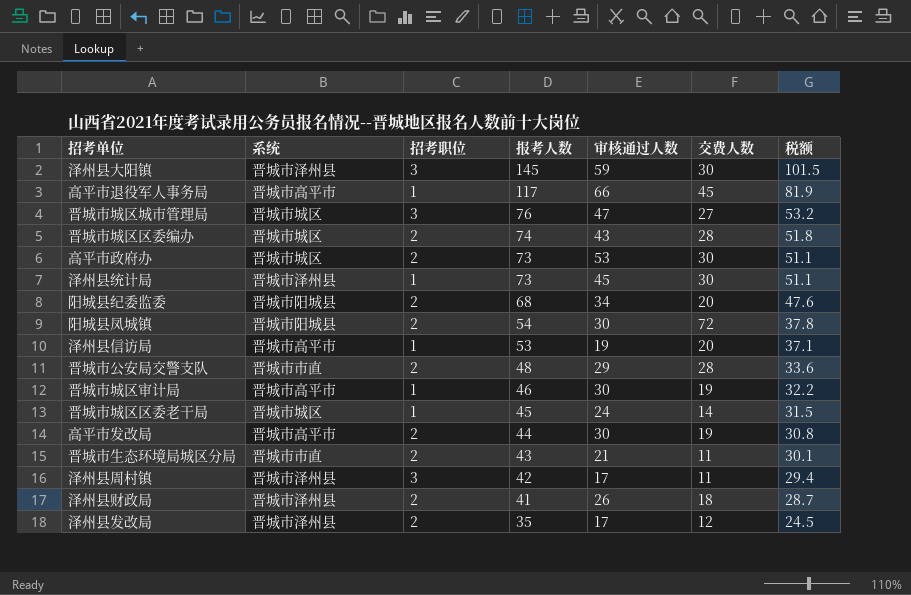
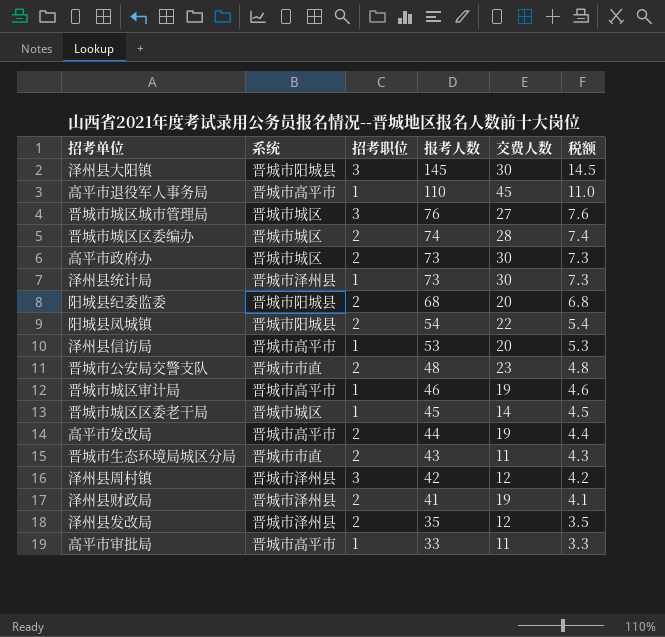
column 审核通过人数 | position: 5 -> none
column 税额 | formula: [报考人数] * 0.7 -> [报考人数] * 0.1
泽州县大阳镇 | 系统: 晋城市泽州县 -> 晋城市阳城县
高平市退役军人事务局 | 报考人数: 117 -> 110
阳城县凤城镇 | 交费人数: 72 -> 22
晋城市公安局交警支队 | 交费人数: 28 -> 23
泽州县周村镇 | 交费人数: 11 -> 12
泽州县财政局 | 交费人数: 18 -> 19
row 高平市审批局: none -> 晋城市高平市 | 1 | 33 | 11 | 3.3

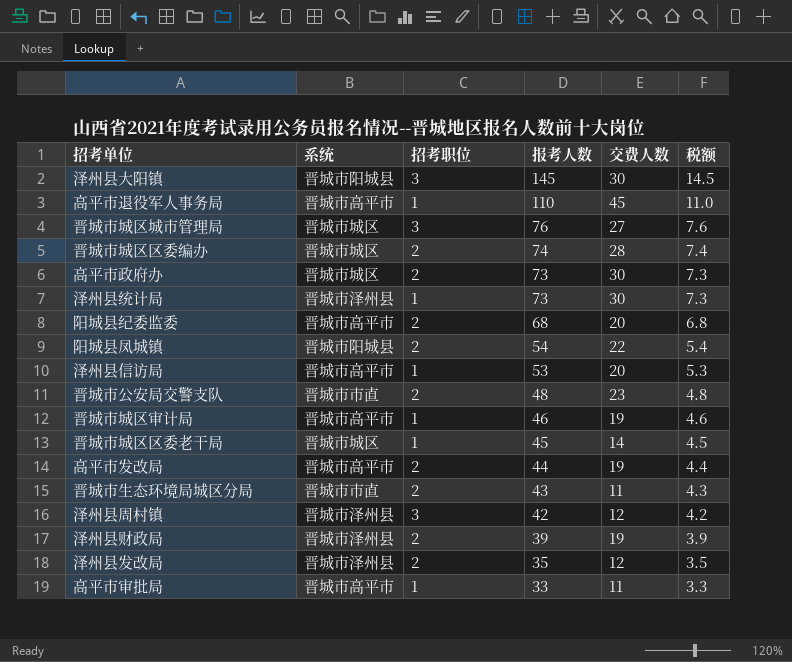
阳城县纪委监委 | 系统: 晋城市阳城县 -> 晋城市高平市
泽州县财政局 | 报考人数: 41 -> 39
泽州县财政局 | 税额: 4.1 -> 3.9

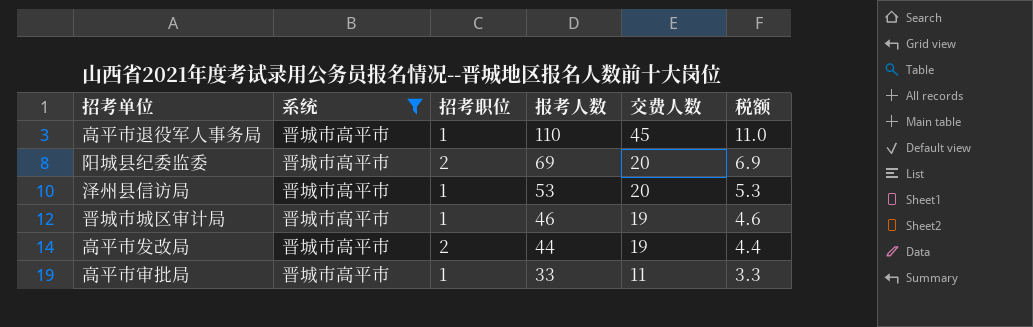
filter: none -> 系统 = 晋城市高平市
阳城县纪委监委 | 报考人数: 68 -> 69
阳城县纪委监委 | 税额: 6.8 -> 6.9

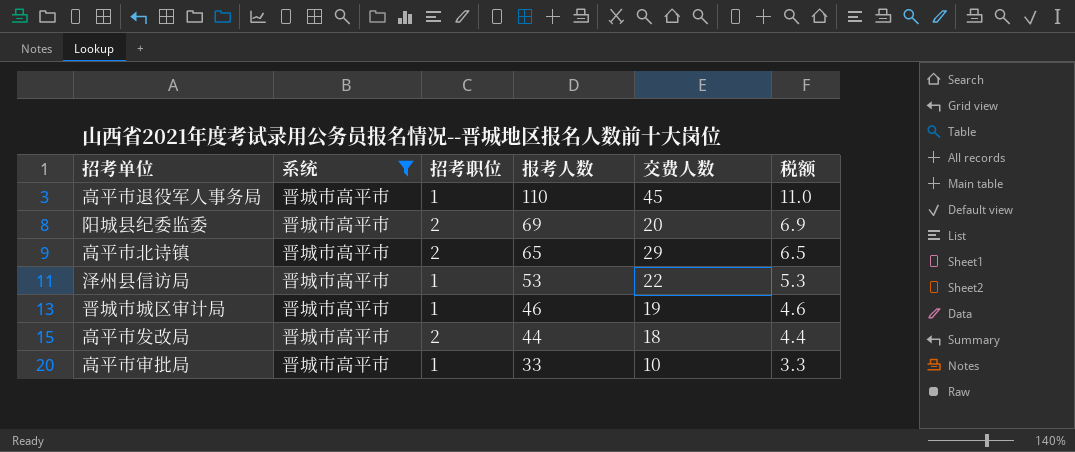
row 高平市北诗镇: none -> 晋城市高平市 | 2 | 65 | 29 | 6.5
泽州县信访局 | 交费人数: 20 -> 22
高平市发改局 | 交费人数: 19 -> 18
高平市审批局 | 交费人数: 11 -> 10

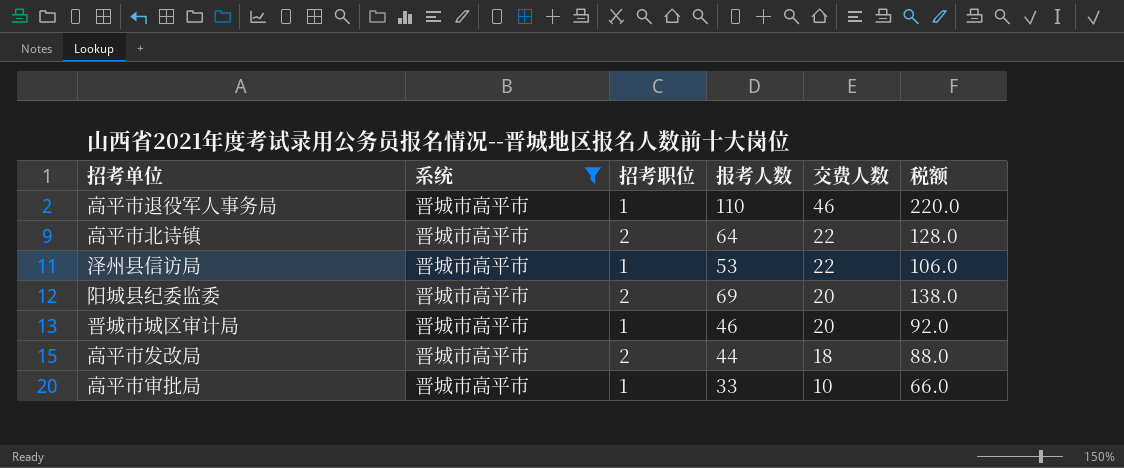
row order: 报考人数 descending -> 交费人数 descending
column 税额 | formula: [报考人数] * 0.1 -> [报考人数] * 2
高平市退役军人事务局 | 交费人数: 45 -> 46
高平市北诗镇 | 报考人数: 65 -> 64
高平市北诗镇 | 交费人数: 29 -> 22
晋城市城区审计局 | 交费人数: 19 -> 20

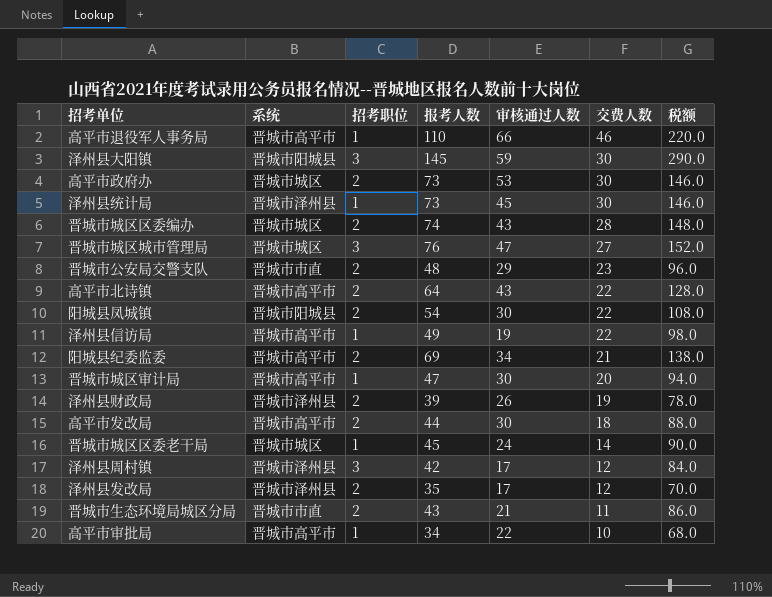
filter: 系统 = 晋城市高平市 -> none
column 审核通过人数 | position: none -> 5
泽州县信访局 | 报考人数: 53 -> 49
泽州县信访局 | 税额: 106.0 -> 98.0
阳城县纪委监委 | 交费人数: 20 -> 21
晋城市城区审计局 | 报考人数: 46 -> 47
晋城市城区审计局 | 税额: 92.0 -> 94.0
高平市审批局 | 报考人数: 33 -> 34
高平市审批局 | 税额: 66.0 -> 68.0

* * * *

* Directions
Extract the run of lines beginning with the line that holds "row 高平市审批局: none" and ending at the last line of the data, inclusive. Exclude any pictures from the copy.

* Task result
row 高平市审批局: none -> 晋城市高平市 | 1 | 33 | 11 | 3.3

阳城县纪委监委 | 系统: 晋城市阳城县 -> 晋城市高平市
泽州县财政局 | 报考人数: 41 -> 39
泽州县财政局 | 税额: 4.1 -> 3.9

filter: none -> 系统 = 晋城市高平市
阳城县纪委监委 | 报考人数: 68 -> 69
阳城县纪委监委 | 税额: 6.8 -> 6.9

row 高平市北诗镇: none -> 晋城市高平市 | 2 | 65 | 29 | 6.5
泽州县信访局 | 交费人数: 20 -> 22
高平市发改局 | 交费人数: 19 -> 18
高平市审批局 | 交费人数: 11 -> 10

row order: 报考人数 descending -> 交费人数 descending
column 税额 | formula: [报考人数] * 0.1 -> [报考人数] * 2
高平市退役军人事务局 | 交费人数: 45 -> 46
高平市北诗镇 | 报考人数: 65 -> 64
高平市北诗镇 | 交费人数: 29 -> 22
晋城市城区审计局 | 交费人数: 19 -> 20

filter: 系统 = 晋城市高平市 -> none
column 审核通过人数 | position: none -> 5
泽州县信访局 | 报考人数: 53 -> 49
泽州县信访局 | 税额: 106.0 -> 98.0
阳城县纪委监委 | 交费人数: 20 -> 21
晋城市城区审计局 | 报考人数: 46 -> 47
晋城市城区审计局 | 税额: 92.0 -> 94.0
高平市审批局 | 报考人数: 33 -> 34
高平市审批局 | 税额: 66.0 -> 68.0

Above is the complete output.